Téngase en cuenta que tampoco se han discutido en momento alguno las bases y cuantía al efecto propuestas por los actores, concretamente plasmadas en el folio 36 de la demanda, debiendo notarse que las fechas de cálculo que para la actualización se postulan responden al período comprendido entre la fecha de iniciación del expediente de justiprecio y la fecha de presentación de la solicitud de reversión.
Por lo tanto, en estas condiciones, y dada la falta de actividad alegatoria y probatoria de la Administración sobre la cuestión que nos ocupa, se ha de concluir, sin necesidad de ninguna otra consideración, que procede acceder a lo peticionado al respecto por los apelantes y, en consecuencia, se ha de declarar que la cuantía que corresponde reintegrar como precio de la finca registral nº NUM001 , conforme al artículo 55.1 de la LEF , asciende a 88.554,36 euros.

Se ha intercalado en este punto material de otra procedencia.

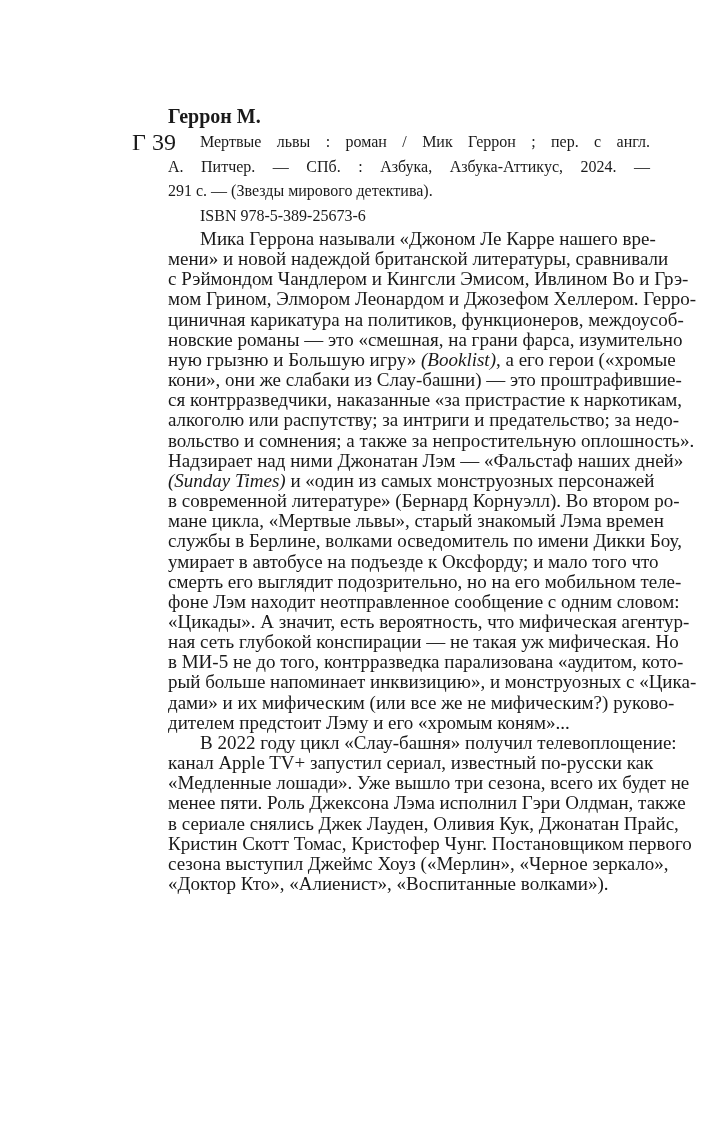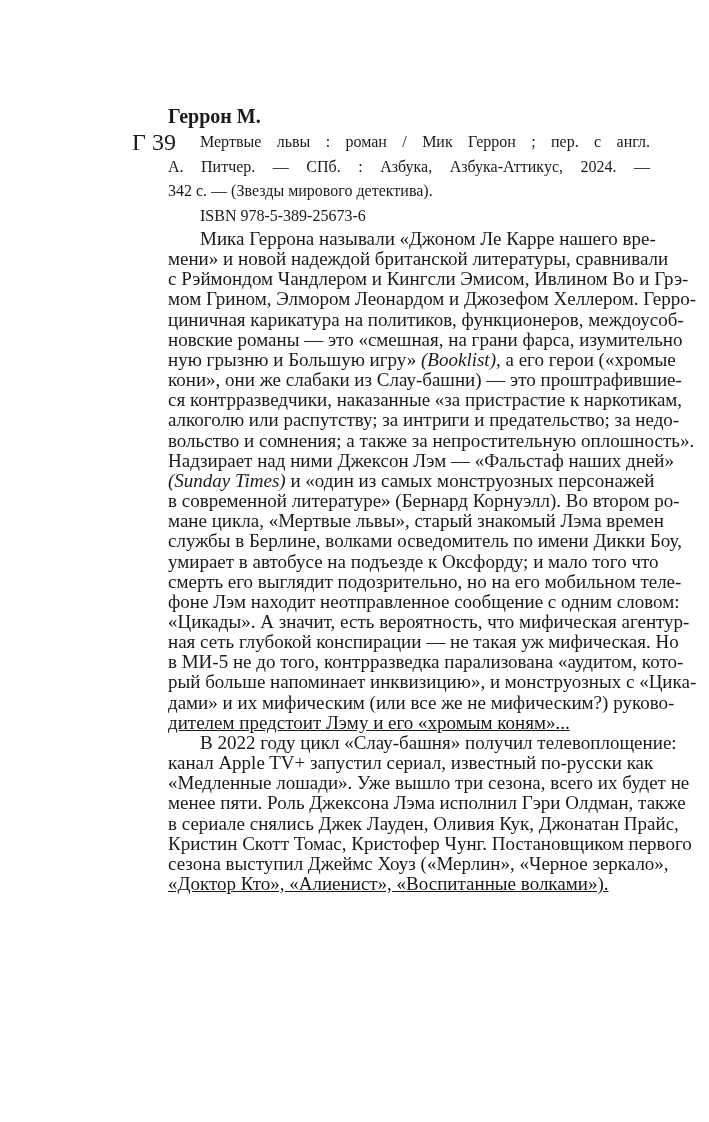--- a/index.html
+++ b/index.html
@@ -56,7 +56,7 @@
   <div class="biblio">
     <span class="line first">Мертвые львы : роман / Мик Геррон ; пер. с англ.</span>
     <span class="line">А. Питчер. — СПб. : Азбука, Азбука-Аттикус, 2024. —</span>
-    <span class="line" style="text-align-last:left">342 с. — (Звезды мирового детектива).</span>
+    <span class="line" style="text-align-last:left">291 с. — (Звезды мирового детектива).</span>
     <span class="line isbn">ISBN 978-5-389-25673-6</span>
   </div>
 

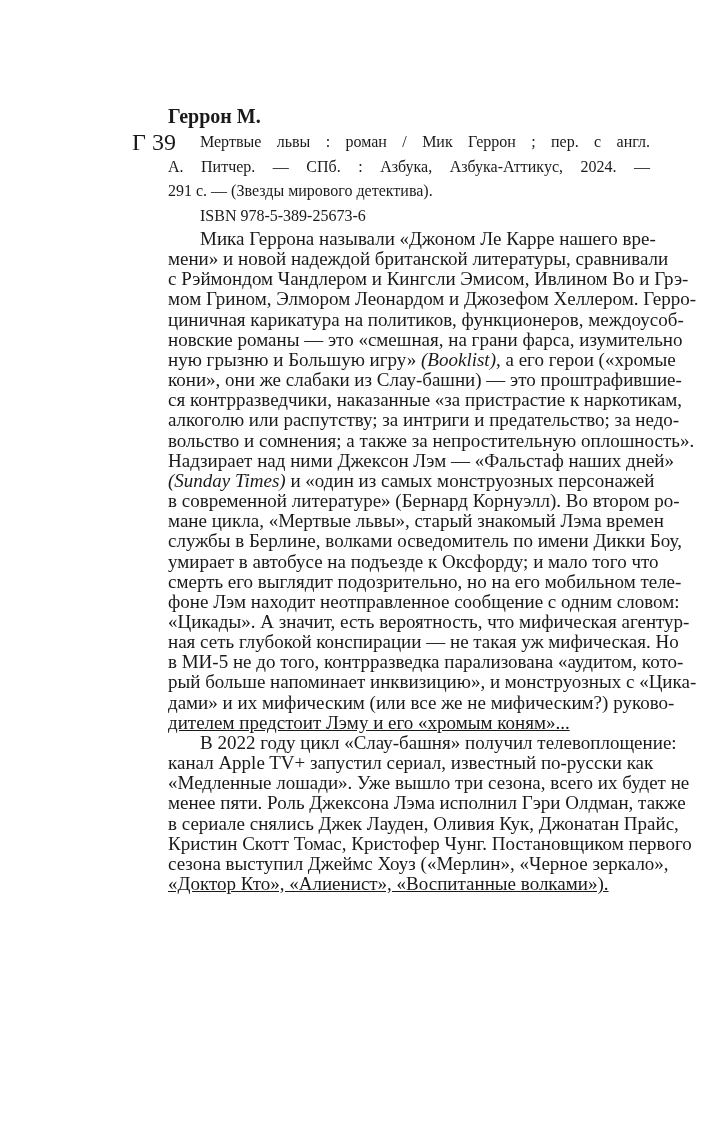--- a/index.html
+++ b/index.html
@@ -72,7 +72,7 @@
       <span class="line"><span>ся контрразведчики, наказанные «за пристрастие к наркотикам,</span></span>
       <span class="line"><span>алкоголю или распутству; за интриги и предательство; за недо-</span></span>
       <span class="line"><span>вольство и сомнения; а также за непростительную оплошность».</span></span>
-      <span class="line"><span>Надзирает над ними Джексон Лэм — «Фальстаф наших дней»</span></span>
+      <span class="line"><span>Надзирает над ними Джонатан Лэм — «Фальстаф наших дней»</span></span>
       <span class="line"><span class="it">(Sunday Times)</span><span> и «один из самых монструозных персонажей</span></span>
       <span class="line"><span>в современной литературе» (Бернард Корнуэлл). Во втором ро-</span></span>
       <span class="line"><span>мане цикла, «Мертвые львы», старый знакомый Лэма времен</span></span>

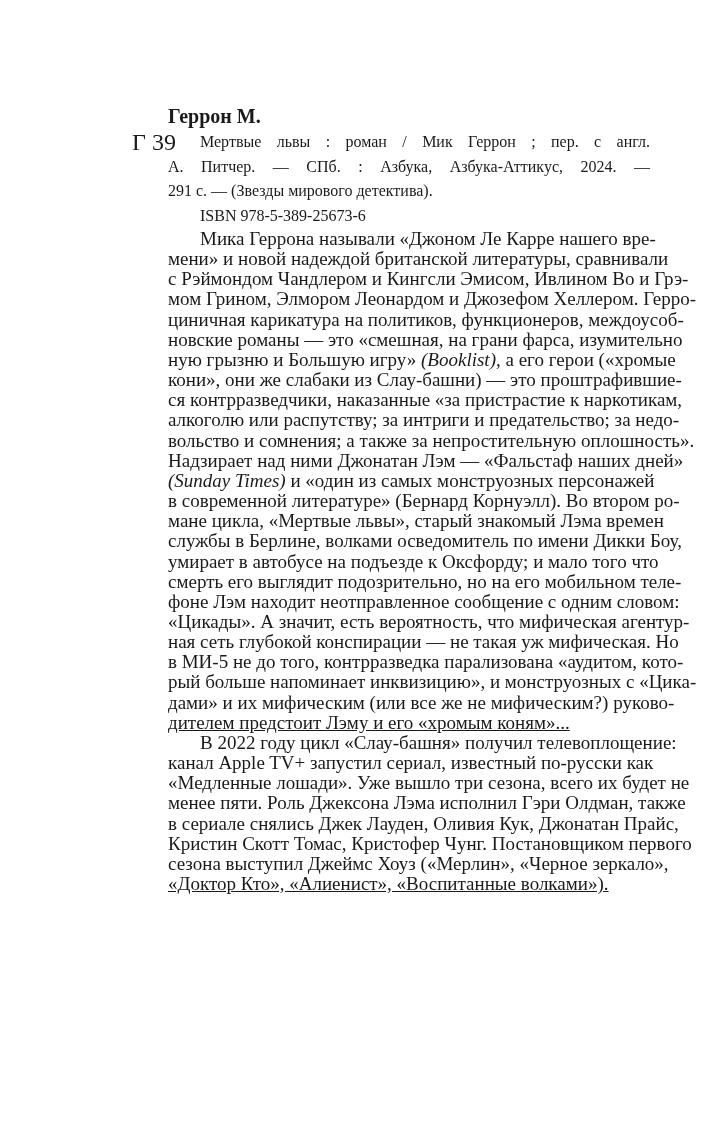--- a/index.html
+++ b/index.html
@@ -37,7 +37,7 @@
   }
   .body-text .line { display: block; white-space: nowrap; text-align: justify; text-align-last: justify; }
   .body-text .indent { padding-left: 32px; }
-  .body-text .last { text-align-last: left; text-decoration: underline; }
+  .body-text .last { text-align-last: left; }
   .it { font-style: italic; }
   .classif {
     position: absolute; left: 502px; top: 896px;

SEXTO.- Finalmente, los apelantes alegan que la Sentencia impugnada vulnera el artículo 139 LJCA al no haber impuesto a la Administración las costas causadas en la instancia pese a su evidente temeridad, al haberse opuesto al recurso en base a idénticos motivos que los expresamente rechazados por los Juzgados de lo Contencioso-administrativo y por este mismo Tribunal Superior de Justicia en los últimos tres años.
Sin embargo tal pretensión no se estima procedente, y ello desde el momento que en la presente apelación se han debatido extremos sobre los que, en definitiva, no se han pronunciado las Sentencias de esta Sala que se invocan por los recurrentes, lo que impide calificar como temeraria la actuación procesal del Ayuntamiento demandado.
SEPTIMO: De conformidad con el art. 139.2 de la Ley de la Jurisdicción Contencioso Administrativa de 1998 , no procede efectuar expresa imposición de las costas procesales causadas en esta segunda instancia.
Fallo
Que estimando en parte el presente recurso de apelación nº 232/2010, interpuesto por el Procurador D. Álvaro F. Arana Moro, en nombre y representación de D.ª Cecilia , D.ª Mariola , D. Simón y D. Juan Luis y la entidad "Sector Ilustración, S.L.", contra la Sentencia dictada en el procedimiento ordinario nº 40/2008, por el Juzgado de lo Contencioso-Administrativo nº 6 de Madrid, de fecha 27 de noviembre de 2009 , DEBEMOS REVOCAR Y REVOCAMOS dicha Sentencia exclusivamente en el extremo relativo a la devolución por parte de los actores de las cantidades percibidas como justo precio por el suelo expropiado y, en consecuencia, debemos declarar y declaramos que la cuantía que corresponde reintegrar a los recurrentes como precio de la finca registral nº NUM001 , conforme al artículo 55.1 de la LEF , asciende a 88.554,36 euros en los términos expuestos en el fundamento de derecho quinto de la presente Sentencia. Todo ello sin hacer expresa imposición de las costas procesales causadas en esta segunda instancia.
Así por esta nuestra Sentencia, contra la que no cabe recurso ordinario alguno, lo pronunciamos, mandamos y firmamos.